Hopelands Gardens features a labyrinth where you can walk and think with a feeling of being lost yet found. It’s a wonderful place to meditate. The labyrinth opened April 17, 2007. It’s patterned after a 13th century design in Amiens Cathedral, France. Its 45 feet in diameter with brick pathways leading to a granite center.
Be sure to see the intersection of Whiskey Road and Easy Street where you’ll see one of the country’s most photographed road signs. Explore the sandy lanes left unpaved for the thoroughbred horses that walk them. And check out the Racing Hall of Fame.

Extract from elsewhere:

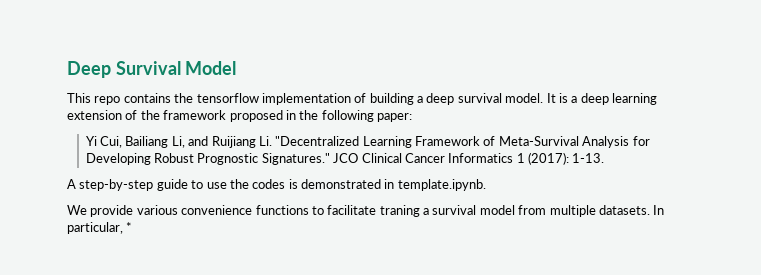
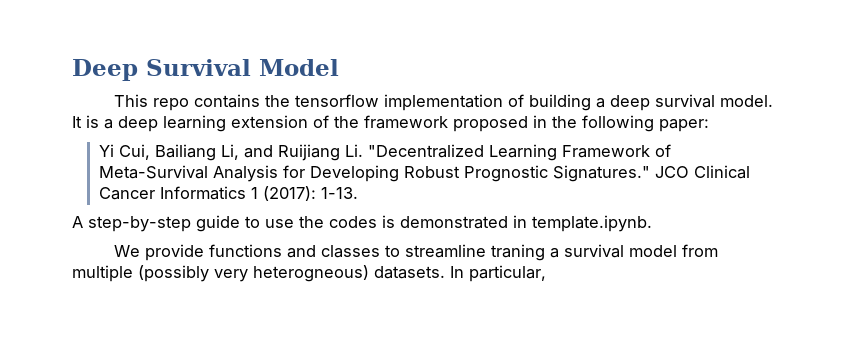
[136,205,377,215] various convenience functions to facilitate -> [208,244,486,258] functions and classes to streamline
(596, 211) none -> [138,265,369,282] (possibly very heterogneous)
[126,222,133,232] * -> (546, 273) none

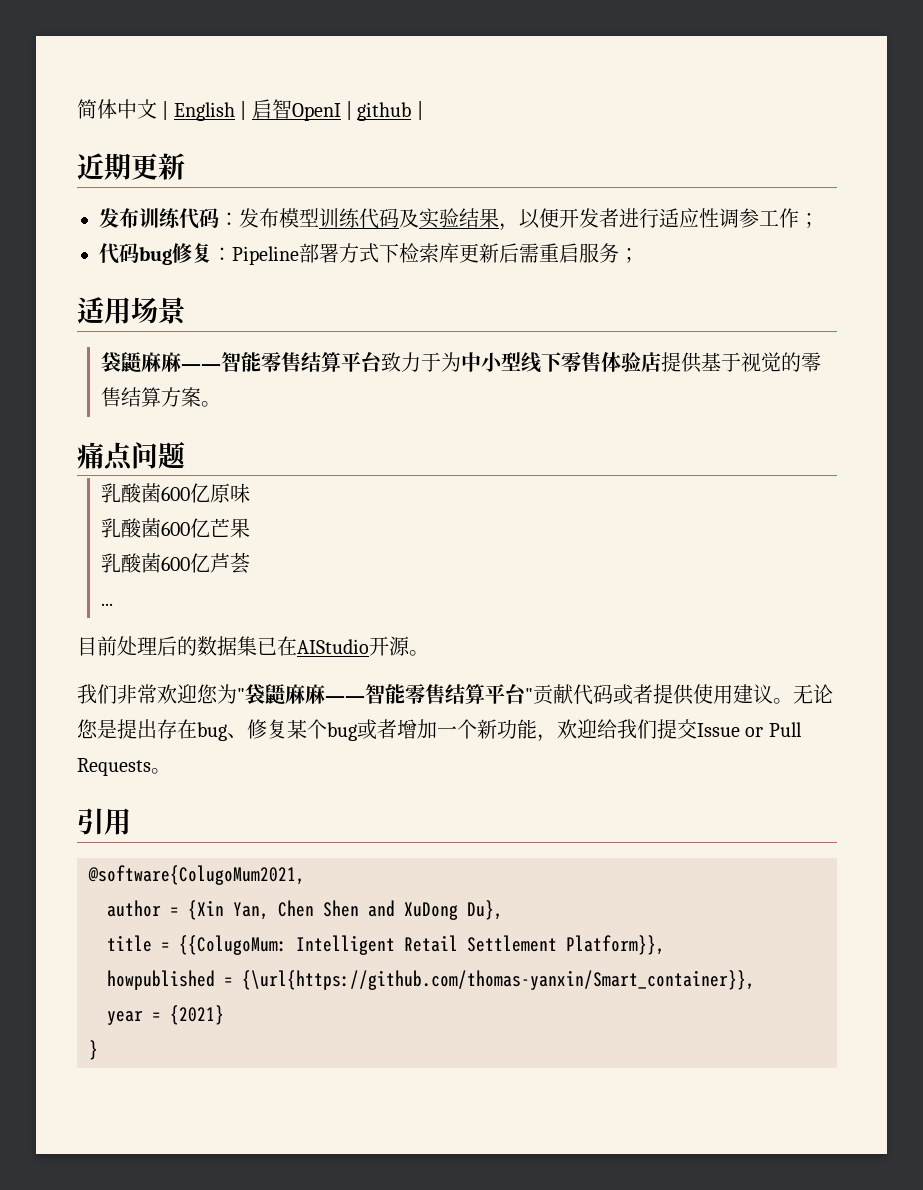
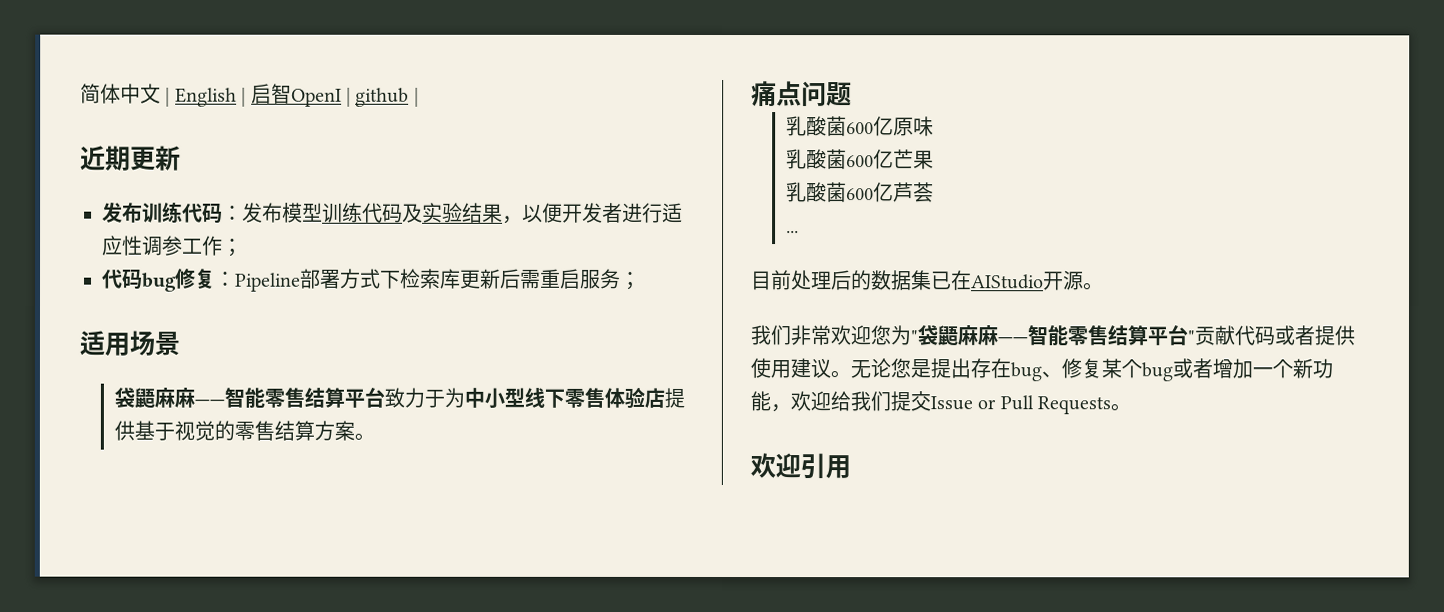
(171, 771) none -> [750,453,801,479] 欢迎
[88,865,305,885] [107,900,503,920] [107,935,665,955] [107,970,755,990] [107,1005,224,1025] [89,1040,98,1060] // @software{ColugoMum2021, // author = {Xin Yan, Chen Shen and XuDong Du}, // title = {{ColugoMum: Intelligent Retail Settlement Platform}}, // howpublished = {\url{https://github.com/thomas-yanxin/Smart_container}}, // year = {2021} // } -> (851, 467) none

Aiken is a beautiful town of live oaks, resurrection ferns, dogwoods, ivy and brick walls. Best of all it is an easy drive away.
If You Go …
Wilcox Inn: www.thewillcox.com/
www.cityofaikensc.gov/index.php/visitors/
Learn more about Tom Poland, a Southern writer, and his work at www.tompoland.net. Email day-trip ideas to him at tompol@earthlink.net.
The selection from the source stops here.